By Ruth Brown, Idaho Reports
The Senate Judiciary and Rules Committee heard testimony Wednesday on a bill that would allow homeowners to change discriminatory outdated language in their deeds.
The Committee voted unanimously to move it forward.
Senate Bill 1240, pitched by Sen. Melissa Wintrow, D-Boise, would allow homeowners to update racist covenants on homes.
The bill’s statement of purpose says “During the twentieth century, both redlining and racial covenants were widely used tools that created housing disparities based on race. Developers and private landowners embedded racial covenants in property deeds, prohibiting all non-whites from owning, renting, or occupying property.”
Wintrow argued many people’s homes may have these covenants without their knowledge.
The outdated covenants are a violation of the Fair Housing Act and the Civil Rights Act, making them void. But under current law, Idahoans have no way to remove the covenant.
With this bill, “We are saying ‘let’s correct the record once and for all,’” Wintrow said.
The bill would also prohibit future homes from having discriminatory convenants that prohibit people from owning or occupying a property based on race, ethnicity, national origin or color. It would waive the recording fees for homeowners that wanted to change their covenant to remove the language.
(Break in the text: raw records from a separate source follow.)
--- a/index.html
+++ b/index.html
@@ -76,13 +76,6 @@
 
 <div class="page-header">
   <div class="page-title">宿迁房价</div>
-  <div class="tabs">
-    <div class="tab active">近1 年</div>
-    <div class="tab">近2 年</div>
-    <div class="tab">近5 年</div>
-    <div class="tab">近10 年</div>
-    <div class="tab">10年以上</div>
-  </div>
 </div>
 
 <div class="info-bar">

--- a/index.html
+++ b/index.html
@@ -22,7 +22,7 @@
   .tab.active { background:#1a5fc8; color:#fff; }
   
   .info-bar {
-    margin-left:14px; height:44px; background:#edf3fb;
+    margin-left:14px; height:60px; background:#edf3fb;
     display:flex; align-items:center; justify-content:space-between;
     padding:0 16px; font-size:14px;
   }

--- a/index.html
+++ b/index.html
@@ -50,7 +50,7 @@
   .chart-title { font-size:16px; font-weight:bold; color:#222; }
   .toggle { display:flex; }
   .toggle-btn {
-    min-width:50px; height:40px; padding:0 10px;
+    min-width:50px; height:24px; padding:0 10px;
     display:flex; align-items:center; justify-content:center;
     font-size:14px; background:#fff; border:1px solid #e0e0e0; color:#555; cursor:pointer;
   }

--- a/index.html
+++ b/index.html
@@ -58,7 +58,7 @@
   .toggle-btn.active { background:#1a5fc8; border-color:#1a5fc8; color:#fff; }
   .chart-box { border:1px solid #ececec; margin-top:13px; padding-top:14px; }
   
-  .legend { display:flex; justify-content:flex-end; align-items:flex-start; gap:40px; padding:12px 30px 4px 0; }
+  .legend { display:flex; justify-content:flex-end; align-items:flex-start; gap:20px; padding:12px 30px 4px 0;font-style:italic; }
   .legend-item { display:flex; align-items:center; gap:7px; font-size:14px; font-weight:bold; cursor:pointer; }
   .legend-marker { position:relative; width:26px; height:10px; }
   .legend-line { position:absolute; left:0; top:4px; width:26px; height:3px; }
County clerks would be able to assist homeowners who want to change it.
McKay Cunningham, of the College of Idaho, spoke at the hearing at Wintrow’s request. Cunningham showed the committee a Warm Springs division in Ada County that has more than 150 properties with racial covenants. Another example offered was on Vista Avenue. In Ada County alone, Cunningham said he’d found 50 subdivisions with racial covenants, and he anticipated hundreds more properties have them as well.
The bill now heads to the full Senate.